Ok, so AFAIU you agree we don't need to rely on FMODE_NONOTIFY for HSM and
can just use access through dedicated mount for filling in the filesystem?

								Honza
Amir Goldstein Feb. 27, 2024, 7:42 p.m. UTC | #18
On Mon, Feb 19, 2024 at 1:01 PM Jan Kara <jack@suse.cz> wrote:
>
> On Thu 15-02-24 17:40:07, Amir Goldstein wrote:
> > > > Last time we discussed this the conclusion was an API of a group-less
> > > > default mask, for example:
> > > >
> > > > 1. fanotify_mark(FAN_GROUP_DEFAULT,
> > > >                            FAN_MARK_ADD | FAN_MARK_MOUNT,
> > > >                            FAN_PRE_ACCESS, AT_FDCWD, path);
> > > > 2. this returns -EPERM for access until some group handles FAN_PRE_ACCESS
> > > > 3. then HSM is started and subscribes to FAN_PRE_ACCESS
> > > > 4. and then the mount is moved or bind mounted into a path exported to users
> > >
> > > Yes, this was the process I was talking about.
> > >
> > > > It is a simple solution that should be easy to implement.
> > > > But it does not involve "register the HSM app with the filesystem",
> > > > unless you mean that a process that opens an HSM group
> > > > (FAN_REPORT_FID|FAN_CLASS_PRE_CONTENT) should automatically
> > > > be given FMODE_NONOTIFY files?
> > >
> > > Two ideas: What you describe above seems like what the new mount API was
> > > intended for? What if we introduced something like an "hsm" mount option
> > > which would basically enable calling into pre-content event handlers
> >
> > I like that.
> > I forgot that with my suggestion we'd need a path to setup
> > the default mask.
> >
> > > (for sb without this flag handlers wouldn't be called and you cannot place
> > > pre-content marks on such sb).
> >
> > IMO, that limitation (i.e. inside brackets) is too restrictive.
> > In many cases, the user running HSM may not have control over the
> > mount of the filesystem (inside containers?).
> > It is true that HSM without anti-crash protection is less reliable,
> > but I think that it is still useful enough that users will want the
> > option to run it (?).
> >
> > Think of my HttpDirFS demo - it's just a simple lazy mirroring
> > of a website. Even with low reliability I think it is useful (?).
>
> Yeah, ok, makes sense. But for such "unpriviledged" usecases we don't have
> a deadlock-free way to fill in the file contents because that requires a
> special mountpoint?
>

True, unless we also keep the FMODE_NONOTIFY event->fd
for the simple cases. I'll need to think about this some more.

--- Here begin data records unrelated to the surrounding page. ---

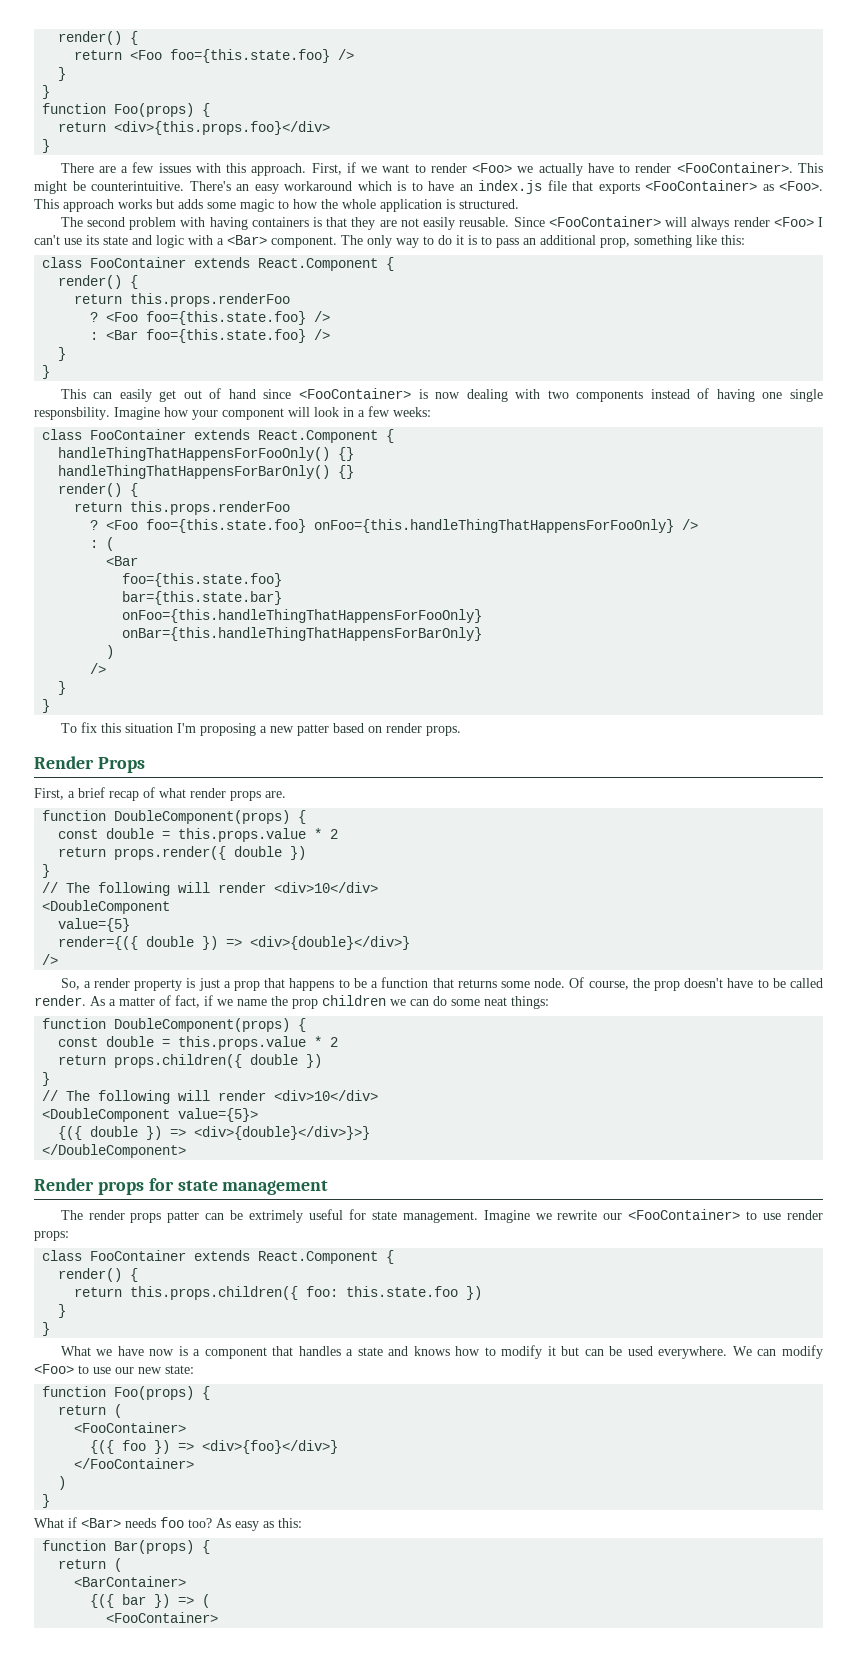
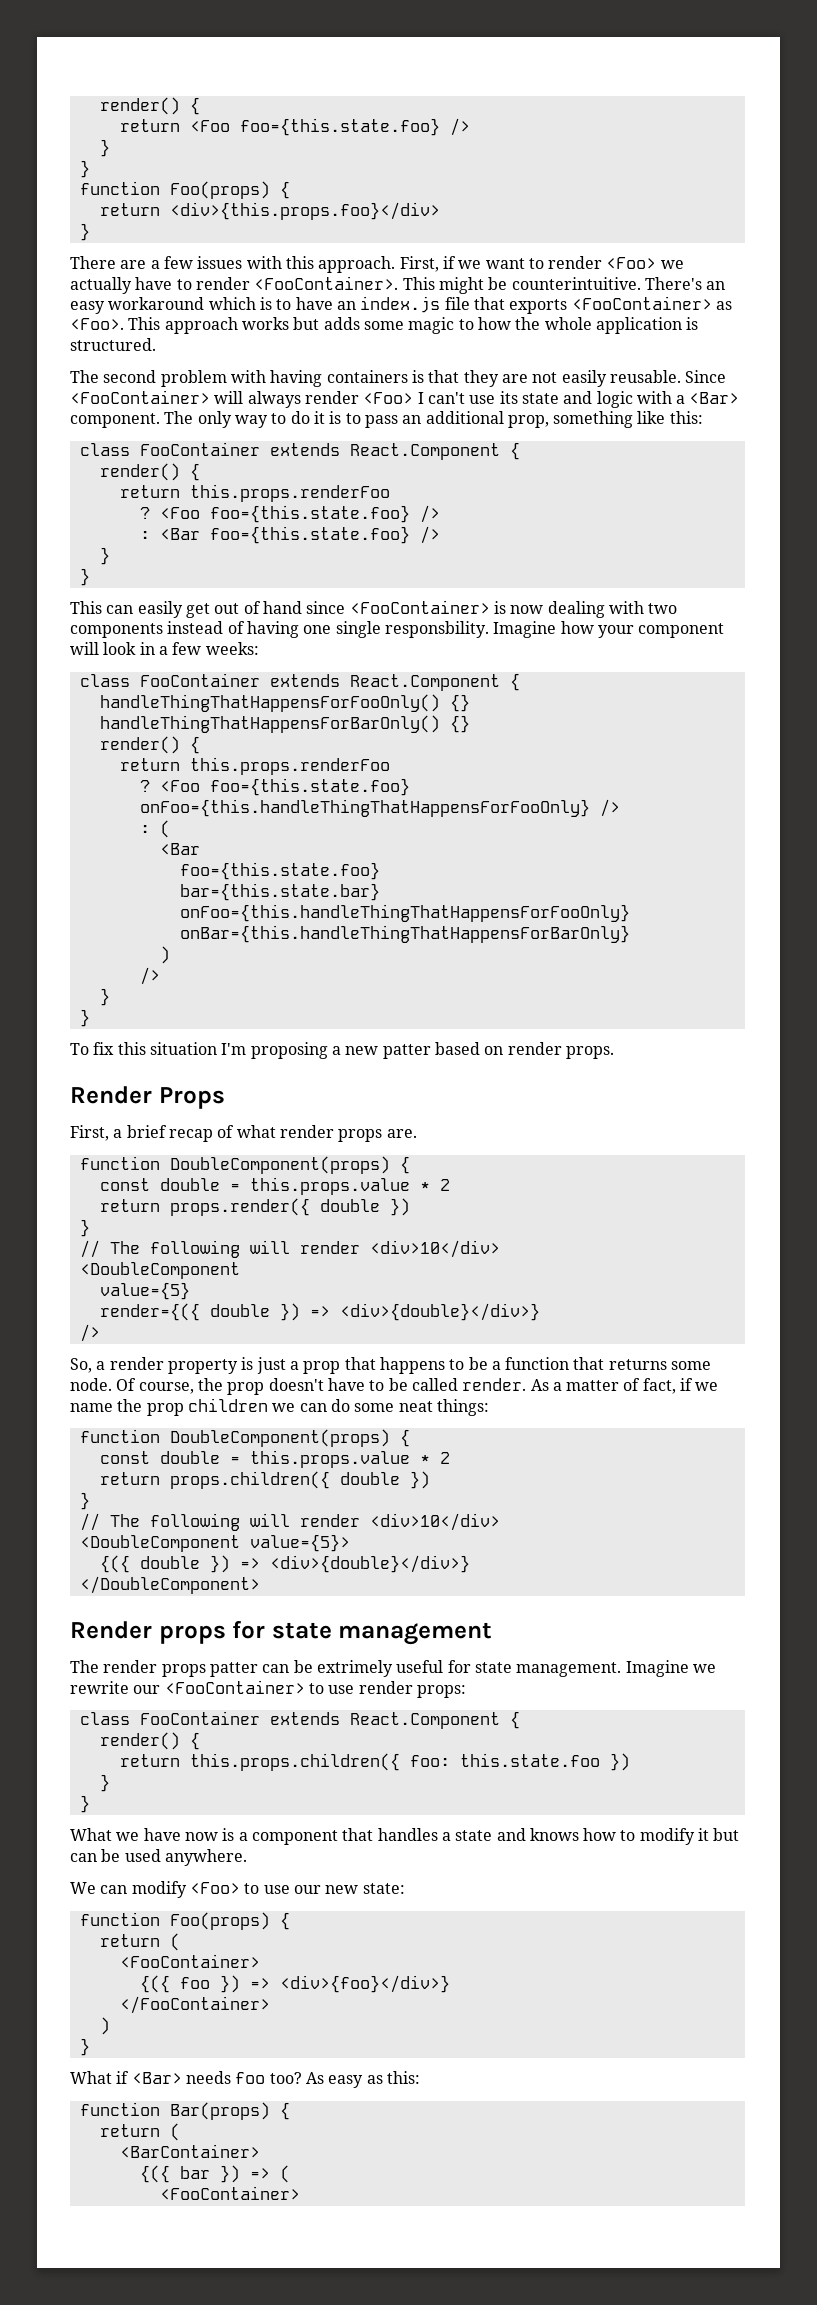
- {({ double }) => <div>{double}</div>}>}
+ {({ double }) => <div>{double}</div>}
- What we have now is a component that handles a state and knows how to modify it but can be used everywhere. We can modify <Foo> to use our new state:
+ What we have now is a component that handles a state and knows how to modify it but can be used anywhere.
+ We can modify <Foo> to use our new state:

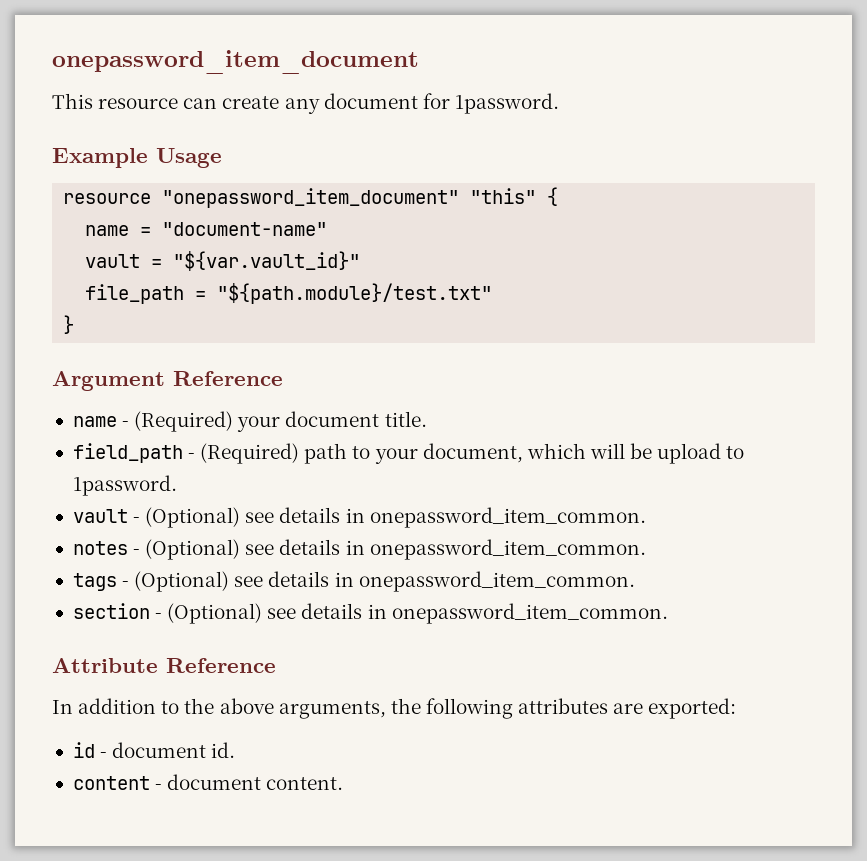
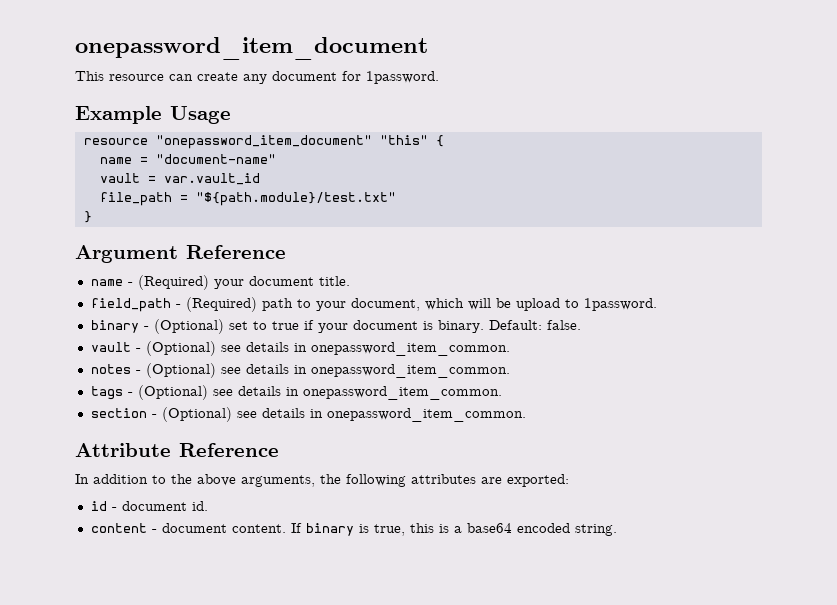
- vault = "${var.vault_id}"
+ vault = var.vault_id
+ binary - (Optional) set to true if your document is binary. Default: false.
+ If binary is true, this is a base64 encoded string.

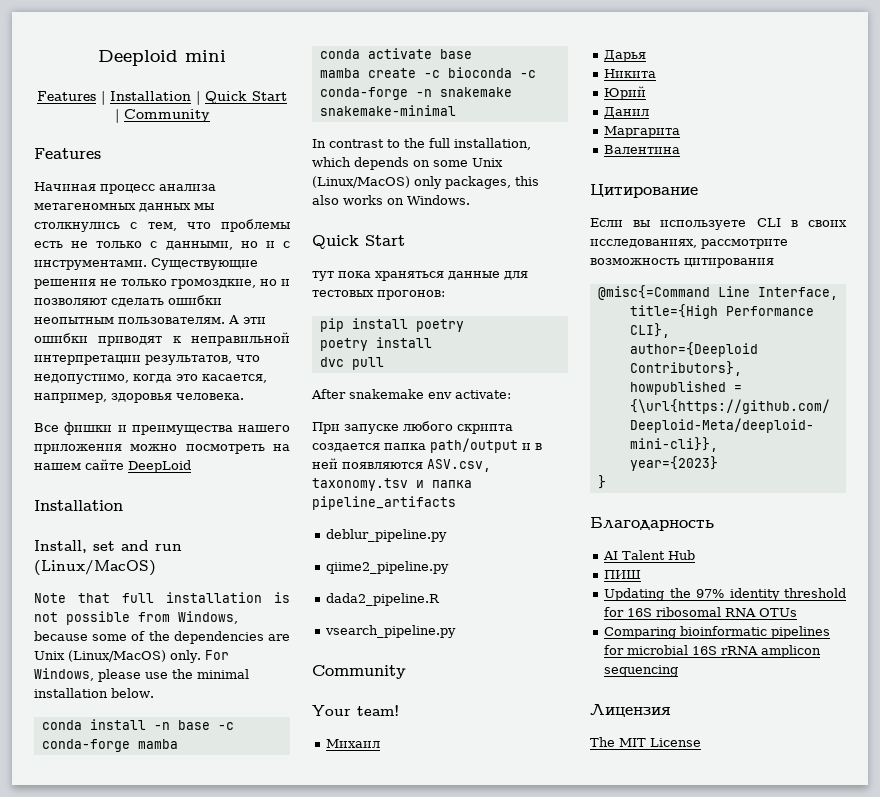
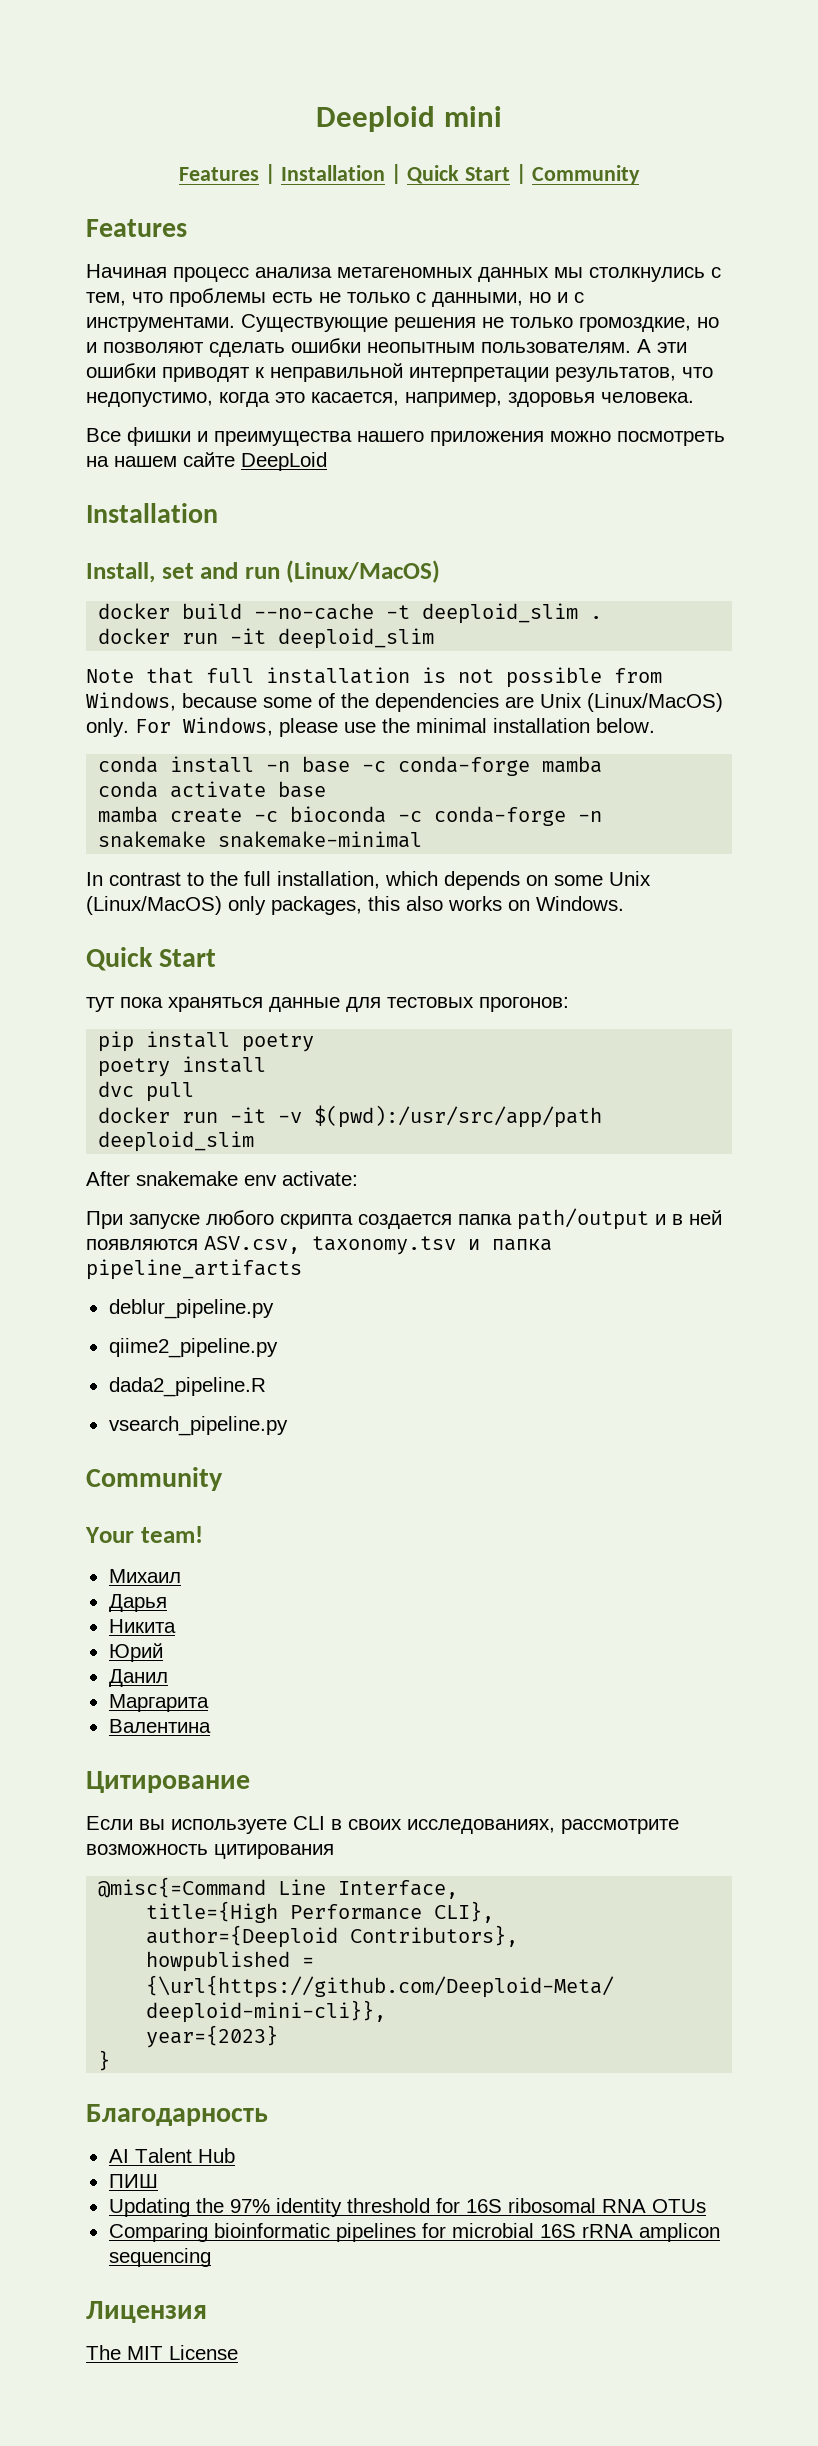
+ docker build --no-cache -t deeploid_slim .
+ docker run -it deeploid_slim
+ docker run -it -v $(pwd):/usr/src/app/path deeploid_slim

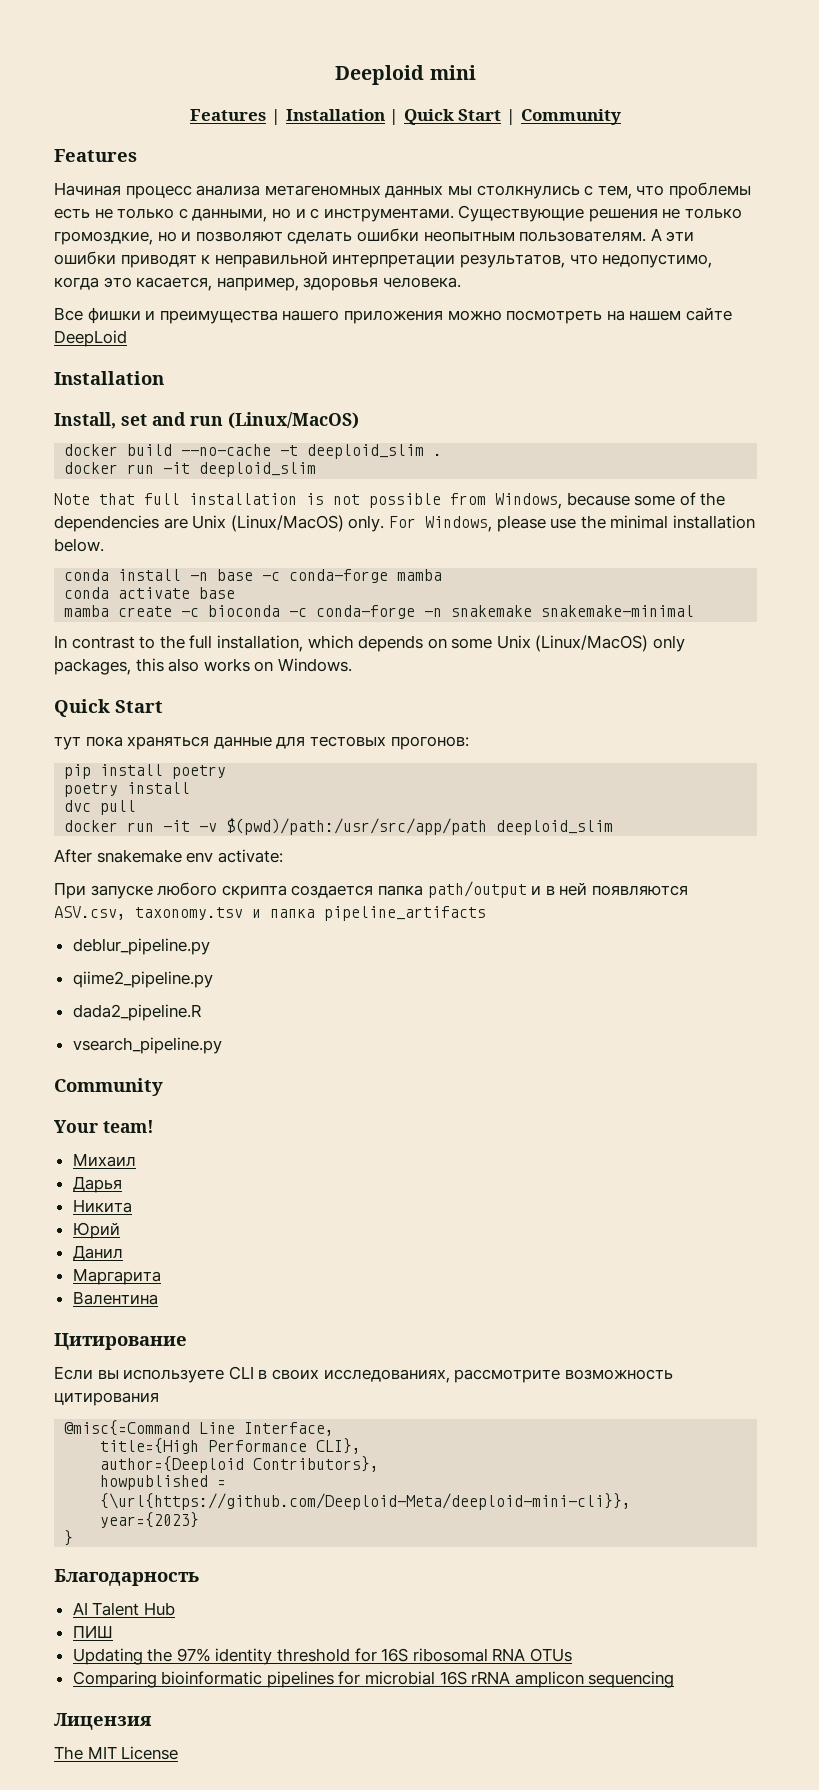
- docker run -it -v $(pwd):/usr/src/app/path deeploid_slim
+ docker run -it -v $(pwd)/path:/usr/src/app/path deeploid_slim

> > > These handlers would return EACCESS unless
> > > there's somebody handling events and returning something else.
> > >
> > > You could then do:
> > >
> > > fan_fd = fanotify_init()
> > > ffd = fsopen()
> > > fsconfig(ffd, FSCONFIG_SET_STRING, "source", device, 0)
> > > fsconfig(ffd, FSCONFIG_SET_FLAG, "hsm", NULL, 0)
> > > rootfd = fsconfig(ffd, FSCONFIG_CMD_CREATE, NULL, NULL, 0)
> > > fanotify_mark(fan_fd, FAN_MARK_ADD, ... , rootfd, NULL)
> > > <now you can move the superblock into the mount hierarchy>
> >
> > Not too bad.
> > I think that "hsm_deny_mask=" mount options would give more flexibility,
> > but I could be convinced otherwise.
> >
> > It's probably not a great idea to be running two different HSMs on the same
> > fs anyway, but if user has an old HSM version installed that handles only
> > pre-content events, I don't think that we want this old version if it happens
> > to be run by mistake, to allow for unsupervised create,rename,delete if the
> > admin wanted to atomically mount a fs that SHOULD be supervised by a
> > v2 HSM that knows how to handle pre-path events.
> >
> > IOW, and "HSM bit" on sb is too broad IMO.
>
> OK. So "hsm_deny_mask=" would esentially express events that we require HSM
> to handle, the rest would just be accepted by default. That makes sense.

Yes.

> The only thing I kind of dislike is that this ties fanotify API with mount
> API. So perhaps hsm_deny_mask should be specified as a string? Like
> preaccess,premodify,prelookup,... and transformed into a bitmask only
> inside the kernel? It gives us more maneuvering space for the future.
>

Urgh. I see what you are saying, but this seems so ugly to me.
I have a strong feeling that we are trying to reinvent something
and that we are going to reinvent it badly.
I need to look for precedents, maybe in other OS.
I believe that in Windows, there is an API to register as a
Cloud Engine Provider, so there is probably a way to have multiple HSMs
working on different sections of the filesystem in some reliable
crash safe manner.

> > > This would elegantly solve the "what if HSM handler dies" problem as well
> > > as cleanly handle the setup. And we don't have to come up with a concept of
> > > "default mask".
> >
> > We can still have a mask, it's just about the API to set it up.
> >
> > > Now we still have the problem how to fill in the filesystem
> > > on pre-content event without deadlocking. As I was thinking about it the
> > > most elegant solution would IMHO be if the HSM handler could have a private
> > > mount flagged so that HSM is excluded from there (or it could place ignore
> > > mark on this mount for HSM events).
> >
> > My HttpDirFS demo does it the other way around - HSM uses a mount
> > without a mark mount - but ignore mark works too.
>
> Yes, the HSM handler is free to setup whatever works for it. I was just
> thinking to make sure there is at least one sane way how to do it :)
>

Yeh, we need to write "best practice" guidelines.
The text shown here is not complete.